This post was featured in our July 2015 anthology of most popular VividCortex blog posts of all time. To see more of our top content, check out that list here.
With all the choice of database systems today, why does VividCortex use MySQL?
Given my expertise in MySQL, you might assume that I chose it simply because that’s what I know. That’s part of it, but there are other reasons too.
Note that I sometimes write in the first person, and a lot of this post is necessarily my opinion, because I helped start the company, and for better or worse (mostly better, I hope) many of my early decisions will probably live for a while.
MySQL is Mature and Proven
MySQL is a known quantity. Although years ago it lacked some desirable characteristics, that is ancient history. For many years now it’s been difficult to find technologies that can boast MySQL’s track record of simple, safe, high-performance, reliable, low-cost operation. MySQL is a standout in the field.
It’s not perfect. That’s not my claim. There is plenty to improve about it. Being mature and proven means that although it has shortcomings, those are a) well-known, in part because of its simplicity and b) generally easy to work around. By “easy to work around” I mean that you can build amazing things with MySQL without committing unnatural acts. In other words, its well-known limitations are seldom an actual problem; they are usually just annoyances or edge-cases, or they eliminate one possibility but not others.

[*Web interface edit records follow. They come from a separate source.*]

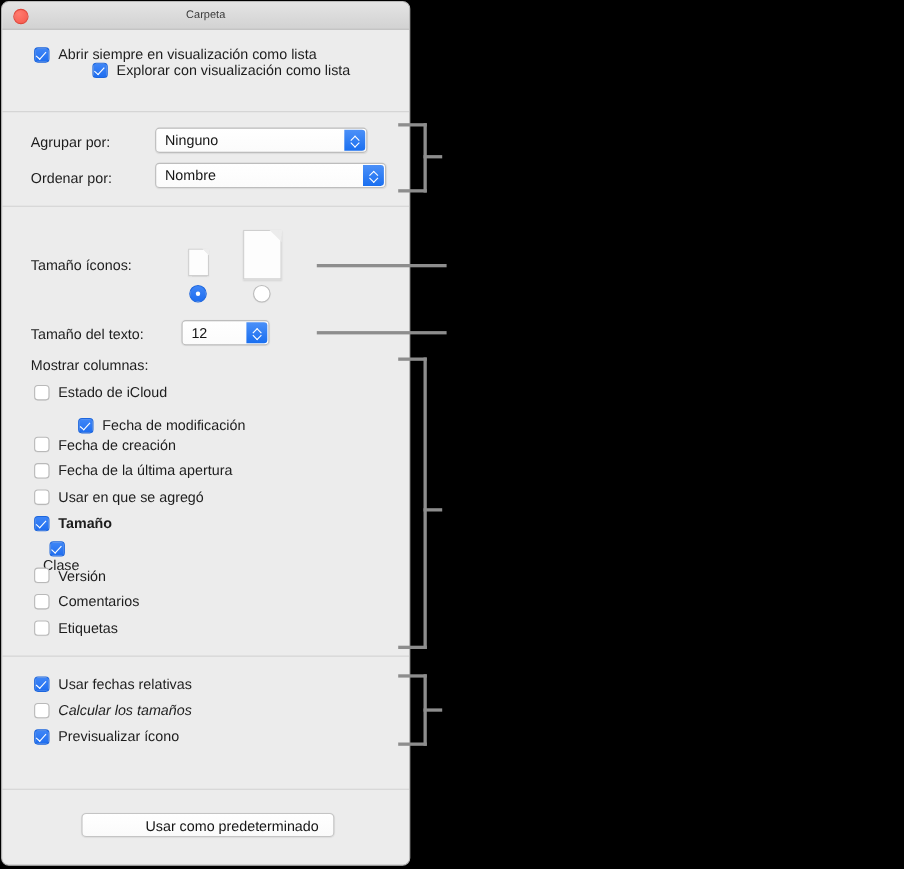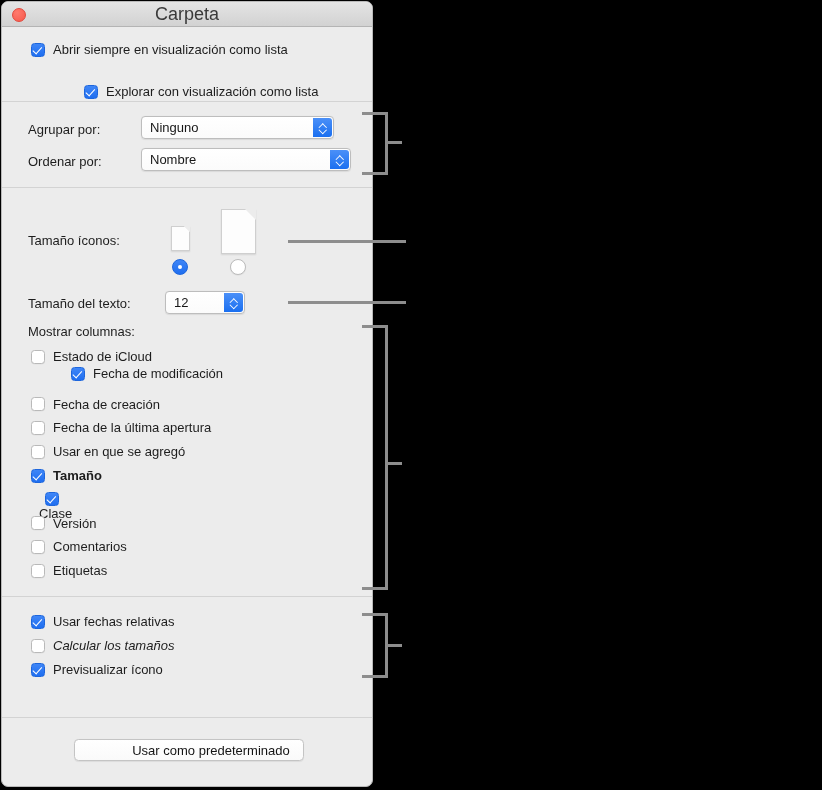--- a/index.html
+++ b/index.html
@@ -21,7 +21,7 @@
   }
   #title{
     position:absolute;left:0;right:0;top:0;height:28px;line-height:24px;
-    text-align:center;font-size:18px;color:#3a3a3a;
+    text-align:center;font-size:10px;color:#3a3a3a;
   }
   #close-btn{
     position:absolute;left:10px;top:6px;width:12px;height:12px;border-radius:50%;

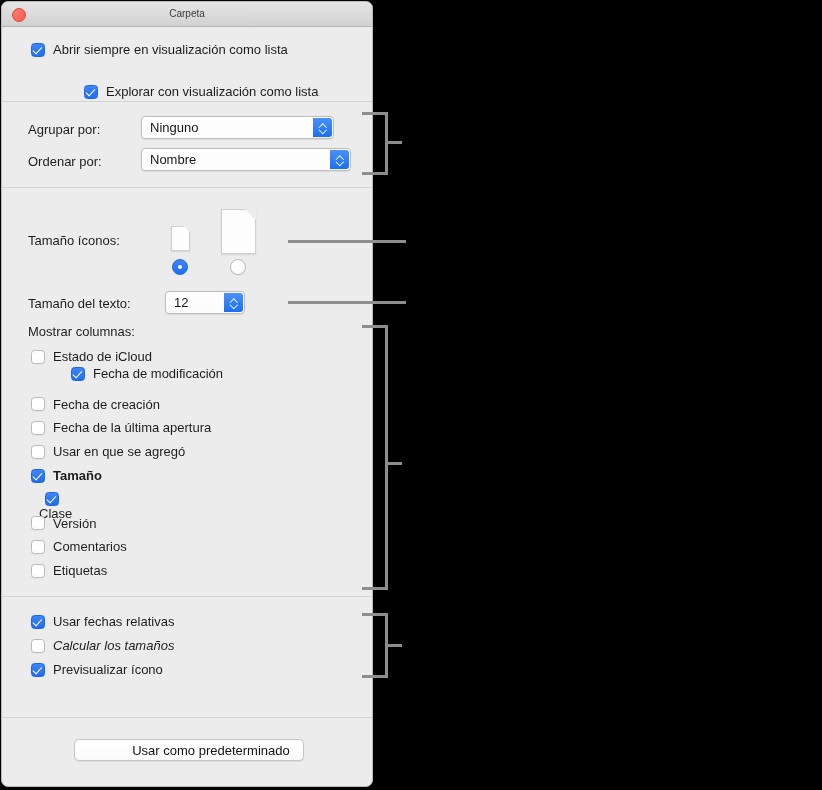--- a/index.html
+++ b/index.html
@@ -119,7 +119,7 @@
     <span class="label">Abrir siempre en visualización como lista</span>
   </div>
 
-  <div class="cb-row" style="left:42px;top:82px;padding-left:40px;">
+  <div class="cb-row" style="left:42px;top:54px;padding-left:40px;">
     <span class="cbox on"></span>
     <span class="label">Explorar con visualización como lista</span>
   </div>

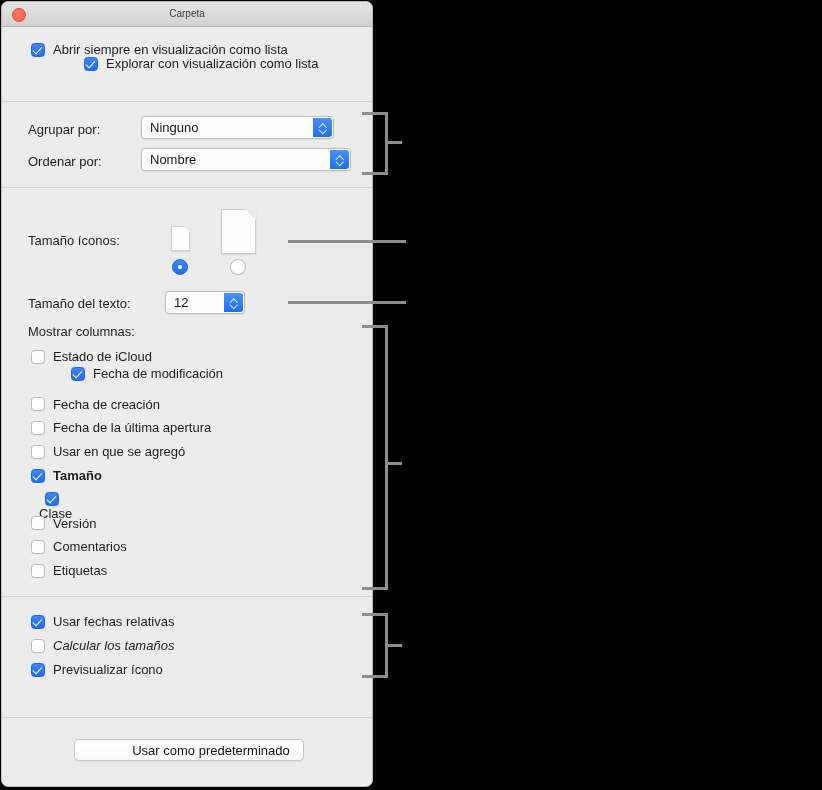--- a/index.html
+++ b/index.html
@@ -179,7 +179,7 @@
         <span class="cbox off"></span>
         <span class="label">Estado de iCloud</span>
       </div>
-      <div class="cb-row" style="left: 29px; top: 364px; padding-left: 40px;">
+      <div class="cb-row" style="left: 29px; top: 377px; padding-left: 40px;">
         <span class="cbox on"></span>
         <span class="label">Fecha de modificación</span>
       </div>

There’s another dimension to maturity: lots of people know MySQL. I took some calculated risks with new technologies in specific areas of the company (Go, AngularJS). Sticking with proven technology in the data storage layer makes it safer and more feasible to use unknown quantities elsewhere, where people will have to learn something new before they can be productive, and where we will potentially discover bugs in production before others do.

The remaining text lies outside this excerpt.